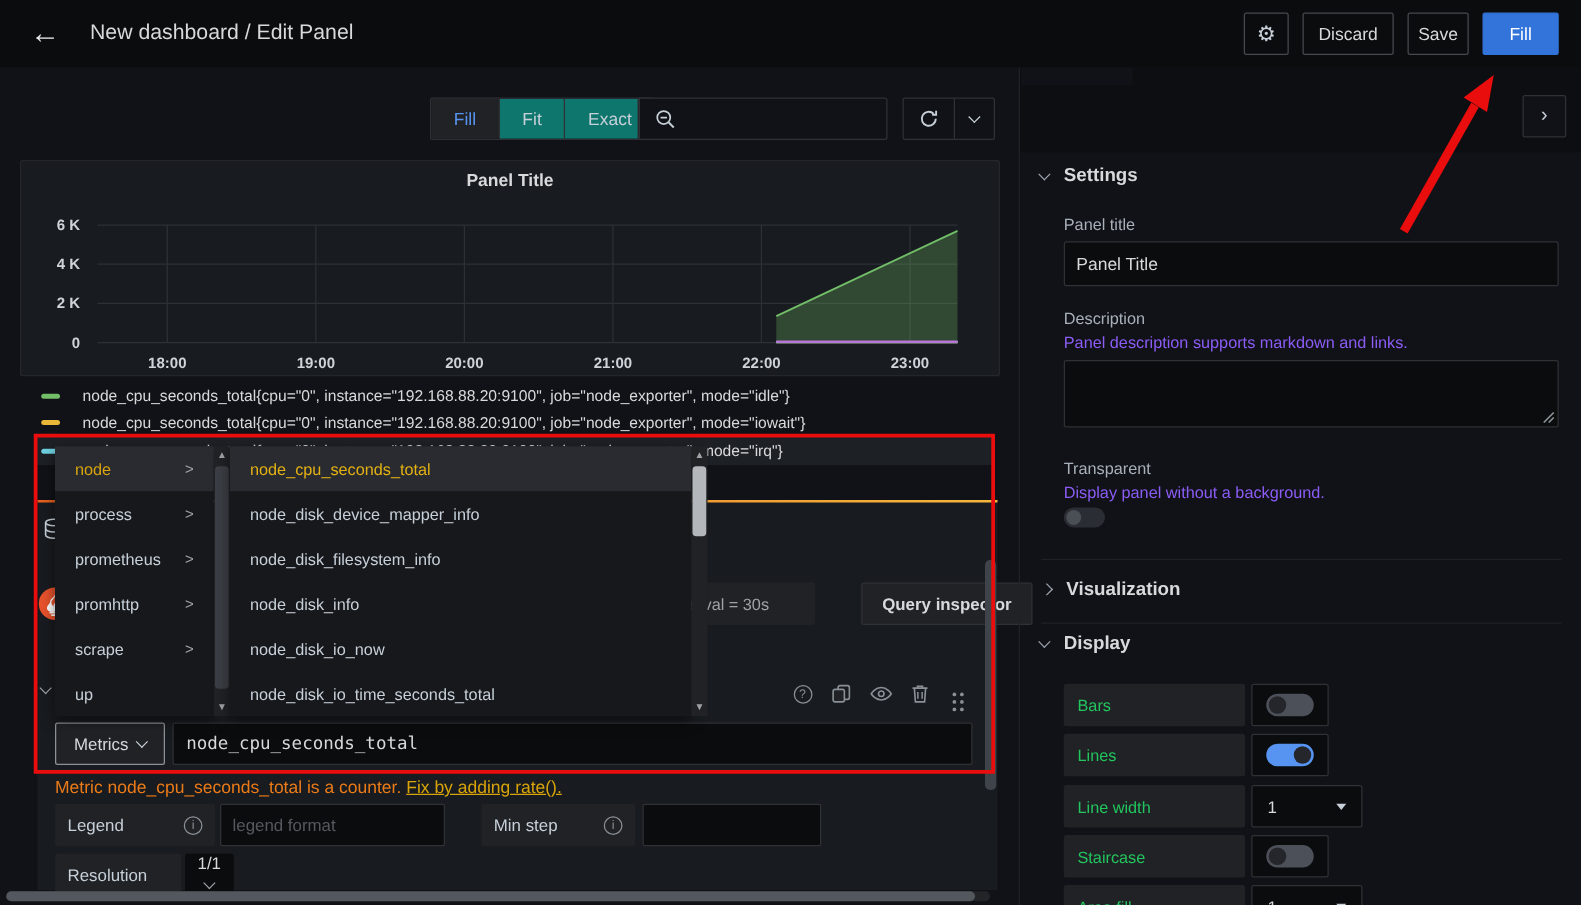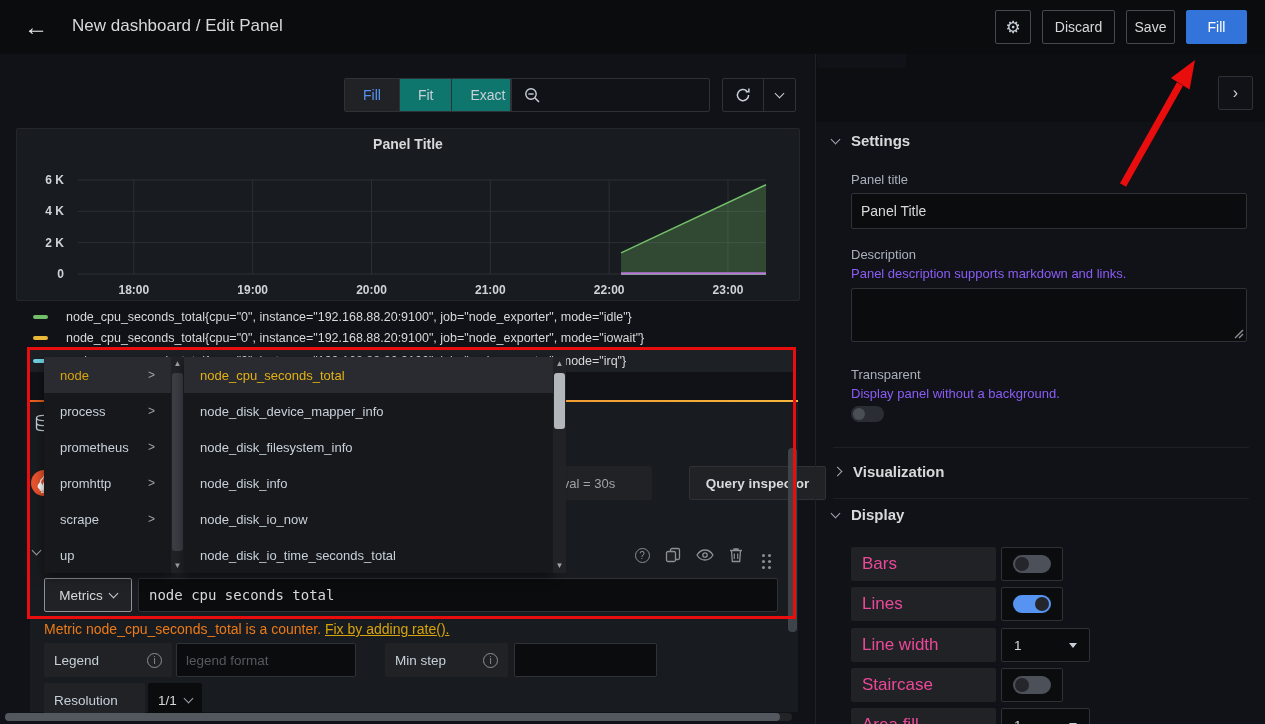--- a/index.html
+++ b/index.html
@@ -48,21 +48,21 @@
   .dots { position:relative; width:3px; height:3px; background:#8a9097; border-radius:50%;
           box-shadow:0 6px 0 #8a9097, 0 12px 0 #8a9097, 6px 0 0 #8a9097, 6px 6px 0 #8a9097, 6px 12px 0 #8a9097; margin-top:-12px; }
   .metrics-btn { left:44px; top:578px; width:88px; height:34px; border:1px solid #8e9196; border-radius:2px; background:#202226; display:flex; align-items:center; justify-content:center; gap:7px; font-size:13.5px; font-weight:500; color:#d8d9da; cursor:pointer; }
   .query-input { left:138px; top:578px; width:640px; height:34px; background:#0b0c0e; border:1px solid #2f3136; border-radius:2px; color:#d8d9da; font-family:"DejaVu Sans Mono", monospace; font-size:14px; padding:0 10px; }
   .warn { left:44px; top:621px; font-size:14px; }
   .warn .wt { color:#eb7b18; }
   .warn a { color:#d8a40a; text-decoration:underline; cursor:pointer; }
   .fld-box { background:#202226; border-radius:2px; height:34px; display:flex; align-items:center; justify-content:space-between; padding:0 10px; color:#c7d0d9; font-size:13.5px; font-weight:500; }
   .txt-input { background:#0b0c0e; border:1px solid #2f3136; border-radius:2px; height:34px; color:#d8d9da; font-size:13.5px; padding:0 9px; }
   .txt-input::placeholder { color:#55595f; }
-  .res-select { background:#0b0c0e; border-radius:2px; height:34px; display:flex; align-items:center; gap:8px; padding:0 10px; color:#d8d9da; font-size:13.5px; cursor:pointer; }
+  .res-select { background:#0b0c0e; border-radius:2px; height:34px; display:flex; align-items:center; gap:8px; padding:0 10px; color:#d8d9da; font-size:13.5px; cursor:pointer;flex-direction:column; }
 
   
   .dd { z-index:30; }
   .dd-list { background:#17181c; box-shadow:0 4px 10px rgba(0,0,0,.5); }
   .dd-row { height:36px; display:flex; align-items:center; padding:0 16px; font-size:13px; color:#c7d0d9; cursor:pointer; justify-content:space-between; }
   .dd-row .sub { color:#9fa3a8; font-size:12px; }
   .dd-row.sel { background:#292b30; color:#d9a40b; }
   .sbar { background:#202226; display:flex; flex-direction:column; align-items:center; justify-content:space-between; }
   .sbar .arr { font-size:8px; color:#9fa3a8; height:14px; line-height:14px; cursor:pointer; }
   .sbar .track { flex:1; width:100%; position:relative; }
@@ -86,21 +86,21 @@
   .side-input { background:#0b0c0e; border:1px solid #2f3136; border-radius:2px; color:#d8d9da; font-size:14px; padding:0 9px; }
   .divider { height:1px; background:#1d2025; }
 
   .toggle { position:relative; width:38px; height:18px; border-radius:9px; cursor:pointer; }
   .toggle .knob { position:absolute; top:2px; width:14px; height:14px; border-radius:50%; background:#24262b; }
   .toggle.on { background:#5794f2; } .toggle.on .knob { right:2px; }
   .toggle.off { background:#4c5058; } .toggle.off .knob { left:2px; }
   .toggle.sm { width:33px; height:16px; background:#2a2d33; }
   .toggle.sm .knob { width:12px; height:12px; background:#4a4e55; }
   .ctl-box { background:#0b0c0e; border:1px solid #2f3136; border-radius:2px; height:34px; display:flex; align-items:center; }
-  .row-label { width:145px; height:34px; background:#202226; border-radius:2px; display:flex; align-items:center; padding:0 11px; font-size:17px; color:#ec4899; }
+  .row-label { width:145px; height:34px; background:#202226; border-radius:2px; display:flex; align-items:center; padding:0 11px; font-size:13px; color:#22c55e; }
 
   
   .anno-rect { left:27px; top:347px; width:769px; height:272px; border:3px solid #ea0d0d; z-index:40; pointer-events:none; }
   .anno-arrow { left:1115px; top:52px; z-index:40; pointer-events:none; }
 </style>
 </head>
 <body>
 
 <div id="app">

__________________________________________________

WHAT IS EXPECTED ▸
Your copy of the records must match them exactly, except that no pictures appear in it.

TASK ANSWER ▸
--- a/index.html
+++ b/index.html
@@ -48,21 +48,21 @@
   .dots { position:relative; width:3px; height:3px; background:#8a9097; border-radius:50%;
           box-shadow:0 6px 0 #8a9097, 0 12px 0 #8a9097, 6px 0 0 #8a9097, 6px 6px 0 #8a9097, 6px 12px 0 #8a9097; margin-top:-12px; }
   .metrics-btn { left:44px; top:578px; width:88px; height:34px; border:1px solid #8e9196; border-radius:2px; background:#202226; display:flex; align-items:center; justify-content:center; gap:7px; font-size:13.5px; font-weight:500; color:#d8d9da; cursor:pointer; }
   .query-input { left:138px; top:578px; width:640px; height:34px; background:#0b0c0e; border:1px solid #2f3136; border-radius:2px; color:#d8d9da; font-family:"DejaVu Sans Mono", monospace; font-size:14px; padding:0 10px; }
   .warn { left:44px; top:621px; font-size:14px; }
   .warn .wt { color:#eb7b18; }
   .warn a { color:#d8a40a; text-decoration:underline; cursor:pointer; }
   .fld-box { background:#202226; border-radius:2px; height:34px; display:flex; align-items:center; justify-content:space-between; padding:0 10px; color:#c7d0d9; font-size:13.5px; font-weight:500; }
   .txt-input { background:#0b0c0e; border:1px solid #2f3136; border-radius:2px; height:34px; color:#d8d9da; font-size:13.5px; padding:0 9px; }
   .txt-input::placeholder { color:#55595f; }
-  .res-select { background:#0b0c0e; border-radius:2px; height:34px; display:flex; align-items:center; gap:8px; padding:0 10px; color:#d8d9da; font-size:13.5px; cursor:pointer; }
+  .res-select { background:#0b0c0e; border-radius:2px; height:34px; display:flex; align-items:center; gap:8px; padding:0 10px; color:#d8d9da; font-size:13.5px; cursor:pointer;flex-direction:column; }
 
   
   .dd { z-index:30; }
   .dd-list { background:#17181c; box-shadow:0 4px 10px rgba(0,0,0,.5); }
   .dd-row { height:36px; display:flex; align-items:center; padding:0 16px; font-size:13px; color:#c7d0d9; cursor:pointer; justify-content:space-between; }
   .dd-row .sub { color:#9fa3a8; font-size:12px; }
   .dd-row.sel { background:#292b30; color:#d9a40b; }
   .sbar { background:#202226; display:flex; flex-direction:column; align-items:center; justify-content:space-between; }
   .sbar .arr { font-size:8px; color:#9fa3a8; height:14px; line-height:14px; cursor:pointer; }
   .sbar .track { flex:1; width:100%; position:relative; }
@@ -86,21 +86,21 @@
   .side-input { background:#0b0c0e; border:1px solid #2f3136; border-radius:2px; color:#d8d9da; font-size:14px; padding:0 9px; }
   .divider { height:1px; background:#1d2025; }
 
   .toggle { position:relative; width:38px; height:18px; border-radius:9px; cursor:pointer; }
   .toggle .knob { position:absolute; top:2px; width:14px; height:14px; border-radius:50%; background:#24262b; }
   .toggle.on { background:#5794f2; } .toggle.on .knob { right:2px; }
   .toggle.off { background:#4c5058; } .toggle.off .knob { left:2px; }
   .toggle.sm { width:33px; height:16px; background:#2a2d33; }
   .toggle.sm .knob { width:12px; height:12px; background:#4a4e55; }
   .ctl-box { background:#0b0c0e; border:1px solid #2f3136; border-radius:2px; height:34px; display:flex; align-items:center; }
-  .row-label { width:145px; height:34px; background:#202226; border-radius:2px; display:flex; align-items:center; padding:0 11px; font-size:17px; color:#ec4899; }
+  .row-label { width:145px; height:34px; background:#202226; border-radius:2px; display:flex; align-items:center; padding:0 11px; font-size:13px; color:#22c55e; }
 
   
   .anno-rect { left:27px; top:347px; width:769px; height:272px; border:3px solid #ea0d0d; z-index:40; pointer-events:none; }
   .anno-arrow { left:1115px; top:52px; z-index:40; pointer-events:none; }
 </style>
 </head>
 <body>
 
 <div id="app">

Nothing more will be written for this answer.